* **WHAT THE TASK ASKS**:
Copy all the data exactly, except the pictures.

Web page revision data
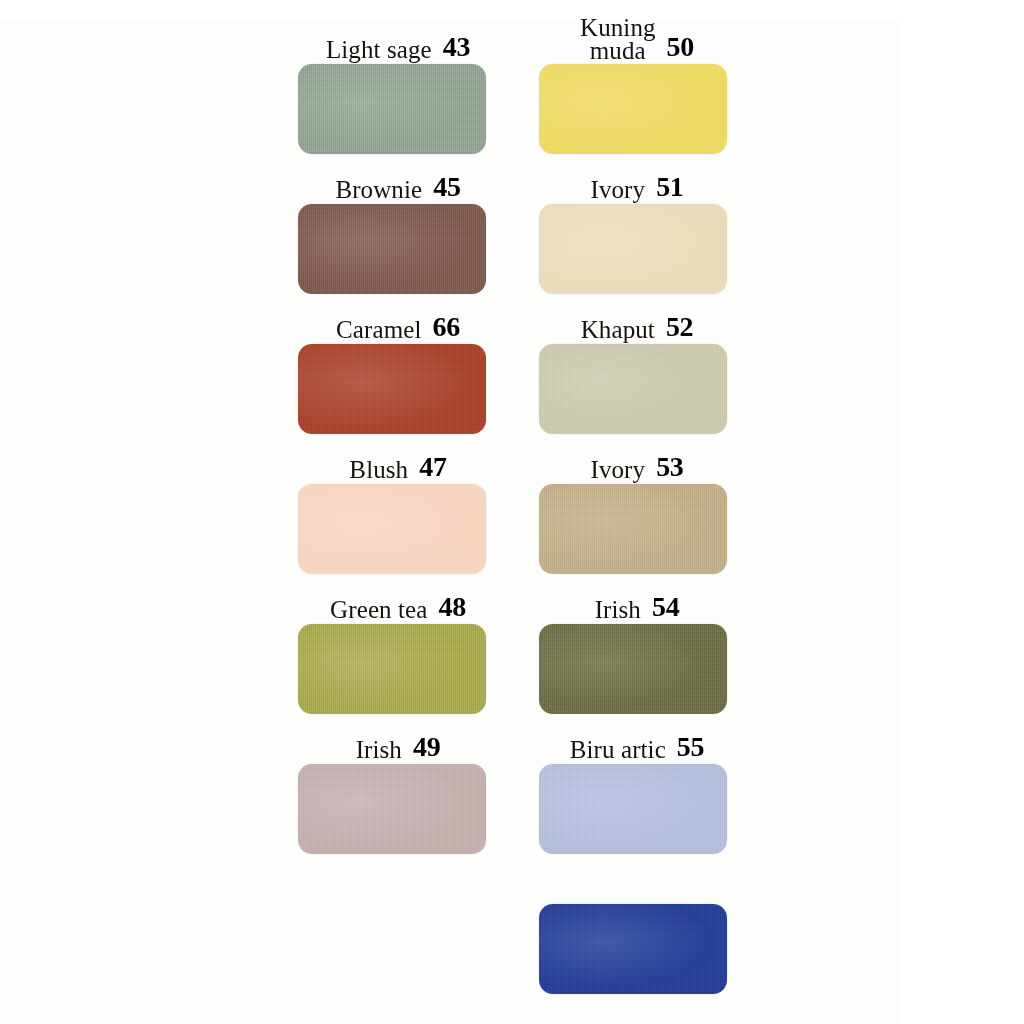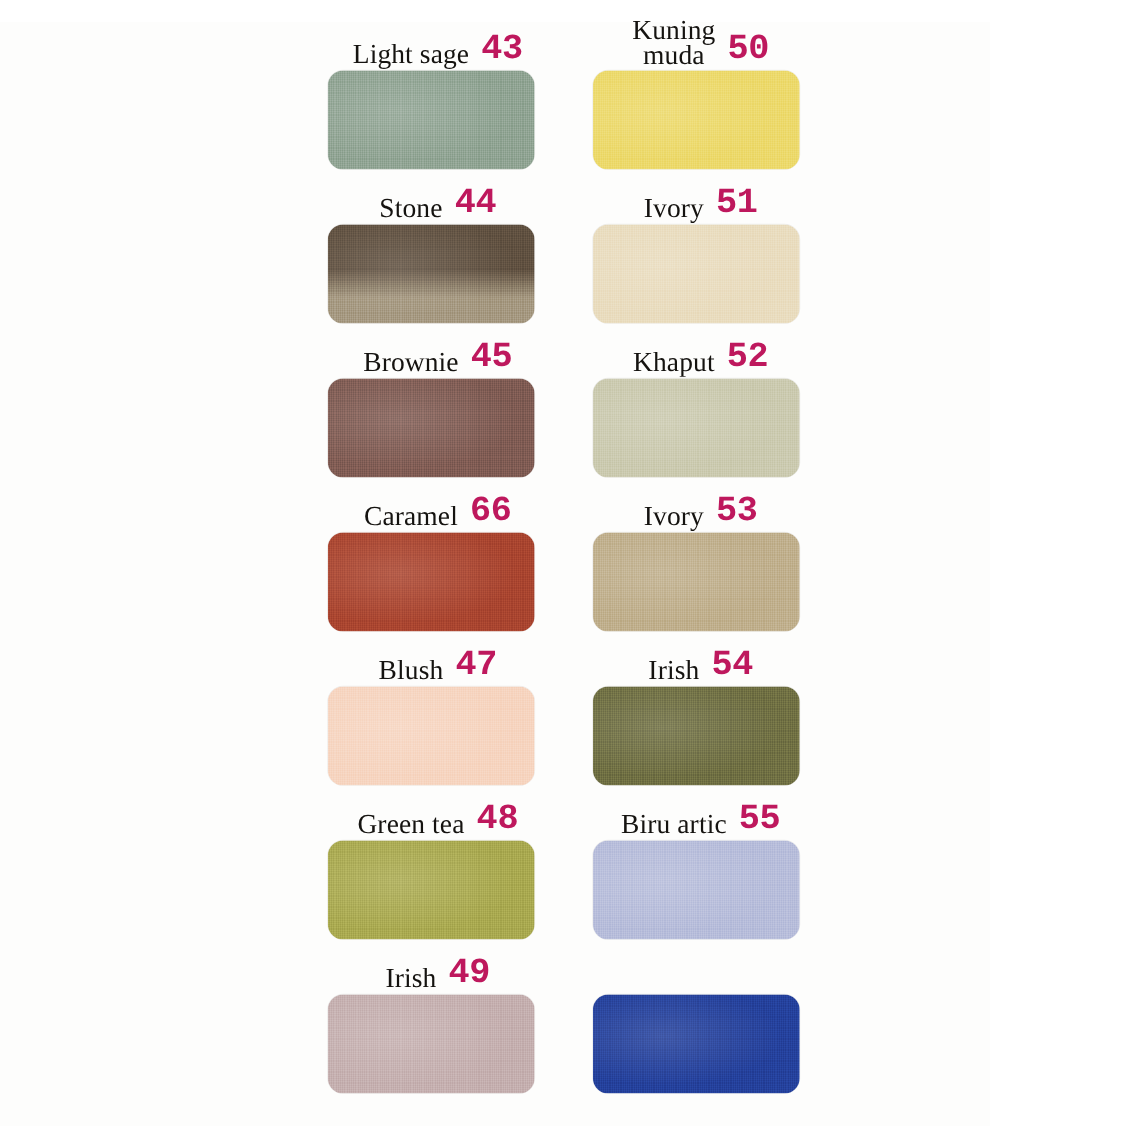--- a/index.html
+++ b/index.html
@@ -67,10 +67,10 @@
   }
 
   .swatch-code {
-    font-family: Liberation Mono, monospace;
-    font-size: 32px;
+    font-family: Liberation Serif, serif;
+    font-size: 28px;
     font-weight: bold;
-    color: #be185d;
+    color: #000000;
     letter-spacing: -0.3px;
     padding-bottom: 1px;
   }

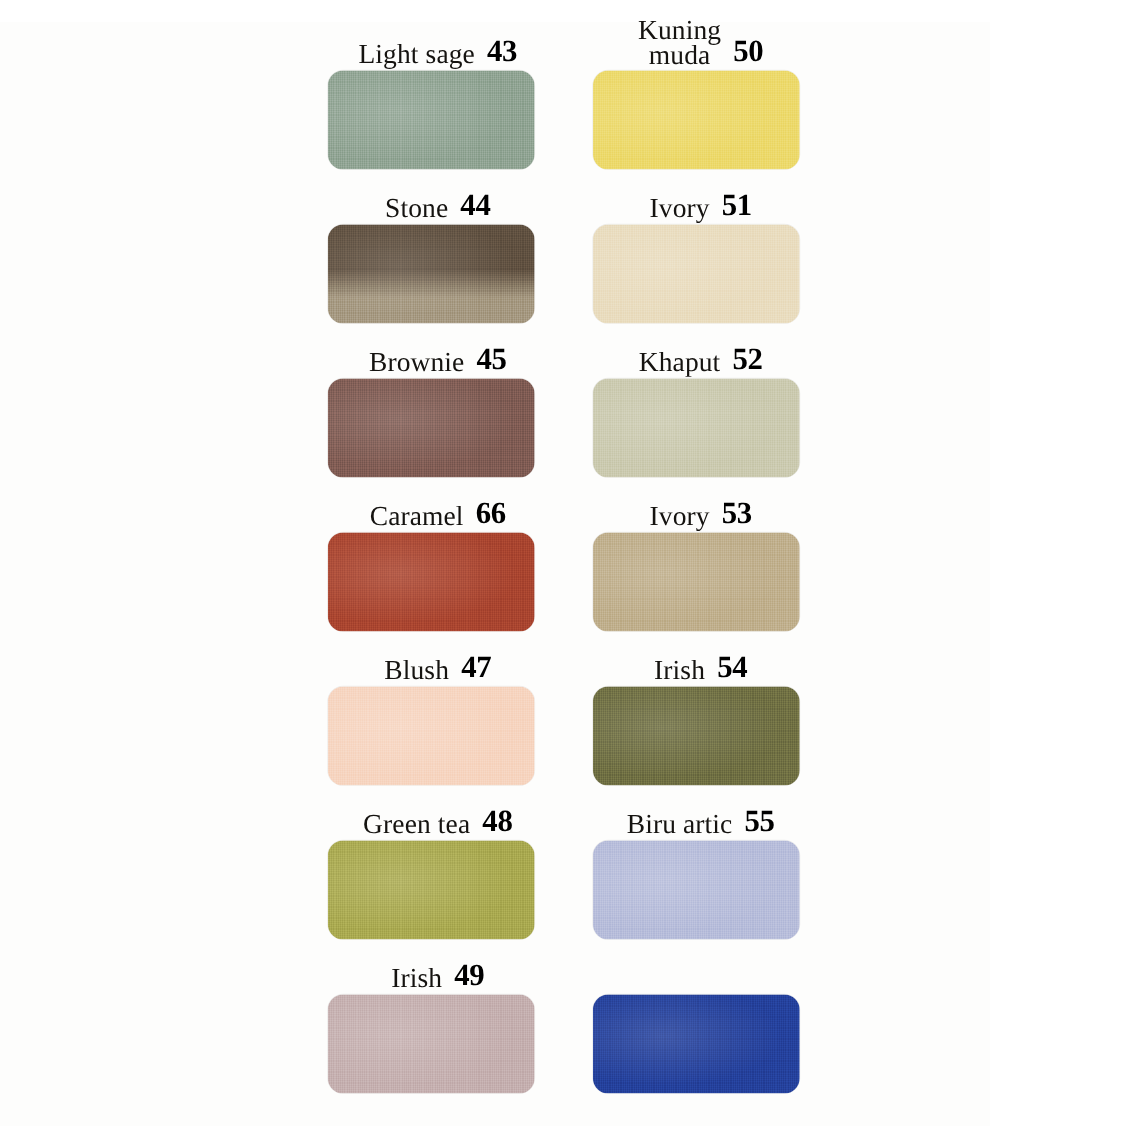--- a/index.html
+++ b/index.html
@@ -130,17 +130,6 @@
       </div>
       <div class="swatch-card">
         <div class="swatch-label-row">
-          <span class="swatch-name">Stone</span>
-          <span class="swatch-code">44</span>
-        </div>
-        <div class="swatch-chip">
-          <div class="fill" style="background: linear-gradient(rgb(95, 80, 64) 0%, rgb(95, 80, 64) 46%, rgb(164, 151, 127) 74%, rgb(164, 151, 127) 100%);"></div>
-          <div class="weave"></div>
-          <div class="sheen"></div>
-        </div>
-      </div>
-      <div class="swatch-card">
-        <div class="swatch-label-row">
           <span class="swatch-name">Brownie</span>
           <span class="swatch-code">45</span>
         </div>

* **EXPECTED ANSWER**:
--- a/index.html
+++ b/index.html
@@ -67,10 +67,10 @@
   }
 
   .swatch-code {
-    font-family: Liberation Mono, monospace;
-    font-size: 32px;
+    font-family: Liberation Serif, serif;
+    font-size: 28px;
     font-weight: bold;
-    color: #be185d;
+    color: #000000;
     letter-spacing: -0.3px;
     padding-bottom: 1px;
   }

--- a/index.html
+++ b/index.html
@@ -130,17 +130,6 @@
       </div>
       <div class="swatch-card">
         <div class="swatch-label-row">
-          <span class="swatch-name">Stone</span>
-          <span class="swatch-code">44</span>
-        </div>
-        <div class="swatch-chip">
-          <div class="fill" style="background: linear-gradient(rgb(95, 80, 64) 0%, rgb(95, 80, 64) 46%, rgb(164, 151, 127) 74%, rgb(164, 151, 127) 100%);"></div>
-          <div class="weave"></div>
-          <div class="sheen"></div>
-        </div>
-      </div>
-      <div class="swatch-card">
-        <div class="swatch-label-row">
           <span class="swatch-name">Brownie</span>
           <span class="swatch-code">45</span>
         </div>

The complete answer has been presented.